A crawl job for the same collection is in flight. Either wait for it (`GET /collections/{id}/crawl/{job_id}`), cancel it (`DELETE` on the same path), or accept that only one crawl per collection at a time is supported.

## Webhook-triggered crawl returns 401

- **Missing `X-Crawl-Signature` or `X-Crawl-Timestamp`** — add both headers.
- **Body changed between signing and POST** — sign the exact bytes you POST. Common culprit: framework JSON serialisation differing from what you signed.
- **Clock skew** — the verifier rejects timestamps too far from the server's `now`. Sync your CI's clock.
- **Wrong secret** — if you regenerated the webhook config without saving the new `webhook_secret`, the only fix is to re-create the config and copy the secret again.

## Graph extraction is slow / expensive

Extraction calls the chat model once per document with a structured prompt. Big PDFs and verbose models add up.

- Drop the model to a smaller variant via `graph_extraction_model` on the collection.
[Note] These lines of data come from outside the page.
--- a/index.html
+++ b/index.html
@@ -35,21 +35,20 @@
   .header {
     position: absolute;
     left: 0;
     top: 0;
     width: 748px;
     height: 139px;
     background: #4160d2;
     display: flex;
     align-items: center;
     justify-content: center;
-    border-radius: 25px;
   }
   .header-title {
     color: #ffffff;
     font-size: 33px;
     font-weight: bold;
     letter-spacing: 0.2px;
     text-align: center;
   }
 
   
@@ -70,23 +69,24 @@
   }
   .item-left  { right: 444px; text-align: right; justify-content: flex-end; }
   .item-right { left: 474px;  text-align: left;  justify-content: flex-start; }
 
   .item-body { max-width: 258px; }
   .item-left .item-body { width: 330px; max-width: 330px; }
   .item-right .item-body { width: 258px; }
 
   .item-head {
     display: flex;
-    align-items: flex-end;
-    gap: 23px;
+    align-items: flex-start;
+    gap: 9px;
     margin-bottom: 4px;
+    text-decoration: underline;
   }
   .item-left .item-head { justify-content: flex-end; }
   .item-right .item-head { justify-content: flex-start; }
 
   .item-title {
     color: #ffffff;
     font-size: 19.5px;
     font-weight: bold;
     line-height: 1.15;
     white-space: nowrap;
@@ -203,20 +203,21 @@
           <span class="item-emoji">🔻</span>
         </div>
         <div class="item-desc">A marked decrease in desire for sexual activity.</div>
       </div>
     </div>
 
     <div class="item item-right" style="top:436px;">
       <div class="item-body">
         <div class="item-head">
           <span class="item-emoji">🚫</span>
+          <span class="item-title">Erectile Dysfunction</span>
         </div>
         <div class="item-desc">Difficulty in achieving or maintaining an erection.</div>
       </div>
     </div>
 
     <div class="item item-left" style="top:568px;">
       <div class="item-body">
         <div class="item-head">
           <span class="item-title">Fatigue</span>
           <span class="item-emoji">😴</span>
The graph quality stays acceptable for most use cases.
- Pre-filter what you ingest — extracting from boilerplate (terms of service, navigation pages) wastes tokens.
- If you're crashing into `graph_max_nodes`/`graph_max_edges`, raise them or accept that some documents stop contributing once the cap is hit.

## "GRAPH_NOT_ENABLED" on a graph endpoint

The collection has `graph_enabled: false`. Either enable it (`PUT /collections/{id}` with `graph_enabled: true`) and wait for the auto-queued re-extract, or stop calling graph endpoints on that collection.
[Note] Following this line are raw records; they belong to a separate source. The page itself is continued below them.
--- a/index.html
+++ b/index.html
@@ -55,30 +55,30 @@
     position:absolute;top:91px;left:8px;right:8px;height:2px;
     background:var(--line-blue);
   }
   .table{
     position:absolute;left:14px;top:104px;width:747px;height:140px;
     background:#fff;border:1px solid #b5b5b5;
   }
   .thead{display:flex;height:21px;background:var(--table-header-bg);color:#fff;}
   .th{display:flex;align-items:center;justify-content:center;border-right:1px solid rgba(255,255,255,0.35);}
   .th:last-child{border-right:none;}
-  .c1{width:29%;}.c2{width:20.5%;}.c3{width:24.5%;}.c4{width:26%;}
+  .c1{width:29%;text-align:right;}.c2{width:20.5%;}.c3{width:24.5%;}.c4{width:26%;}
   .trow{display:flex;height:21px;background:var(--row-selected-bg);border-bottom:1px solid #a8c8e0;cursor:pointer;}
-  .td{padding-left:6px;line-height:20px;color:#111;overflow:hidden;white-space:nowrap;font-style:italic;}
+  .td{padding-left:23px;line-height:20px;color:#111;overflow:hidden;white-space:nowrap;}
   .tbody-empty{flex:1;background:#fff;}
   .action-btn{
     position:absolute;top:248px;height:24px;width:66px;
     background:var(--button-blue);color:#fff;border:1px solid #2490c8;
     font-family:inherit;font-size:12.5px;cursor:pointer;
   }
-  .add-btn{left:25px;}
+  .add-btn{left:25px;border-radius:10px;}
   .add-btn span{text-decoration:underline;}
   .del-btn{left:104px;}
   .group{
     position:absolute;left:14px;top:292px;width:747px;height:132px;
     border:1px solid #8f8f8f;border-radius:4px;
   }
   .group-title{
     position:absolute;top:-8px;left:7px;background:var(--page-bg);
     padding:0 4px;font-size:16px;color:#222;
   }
## Re-extract / re-chunk is stuck at `running`

Both jobs are monotonic counters — `processed` should rise over time. If it hasn't moved in an hour:

- Check the arq worker is alive.
- Inspect `error` on the status response. Re-extract / re-chunk catch and record exceptions; a recurrent error against the same document blocks the job.
- Last-resort recovery: the operator can clear the status by setting `rechunk_status` / `graph_reextract_status` back to `idle` in the database, then re-running. Don't do this without checking the logs first.

## "STORAGE_QUOTA_EXCEEDED" on upload

The collection's `storage_quota_bytes` is set and the upload would push past it. Raise the quota via `PUT /collections/{id}` or remove documents you don't need. `total_size_bytes` on the collection is the running counter.

## "ACL_NOT_FOUND" when reading my own permissions

The resolver returns 404-shaped errors to avoid leaking existence. Confirm:

- the resource id is correct,
- it's in your tenant,
- you have `READ_PERMISSIONS` on it (otherwise the ACL is invisible to you even when the resource isn't).

`GET /permissions/{type}/{id}/effective` works without `READ_PERMISSIONS` and tells you what you *can* do — start there.

## SSE event streams disconnect after ~30 seconds

Some proxies drop idle connections. The server sends `:keep-alive` comment lines every 15 seconds; if your client is behind a proxy that's stripping comments, set the proxy's idle timeout above 60 seconds or reconnect from the EventSource API (browsers do this automatically).

## Forking a collection didn't copy documents

By design — fork copies metadata, config, and ACLs (with `copy_acls: true`). Documents stay in the source so it keeps serving traffic. Re-ingest into the fork separately.

## Two-document near-duplicate citations

Indexed the same source twice — easy on re-uploads. Either delete one of the duplicates or use `metadata` filters in your search to scope to the canonical version.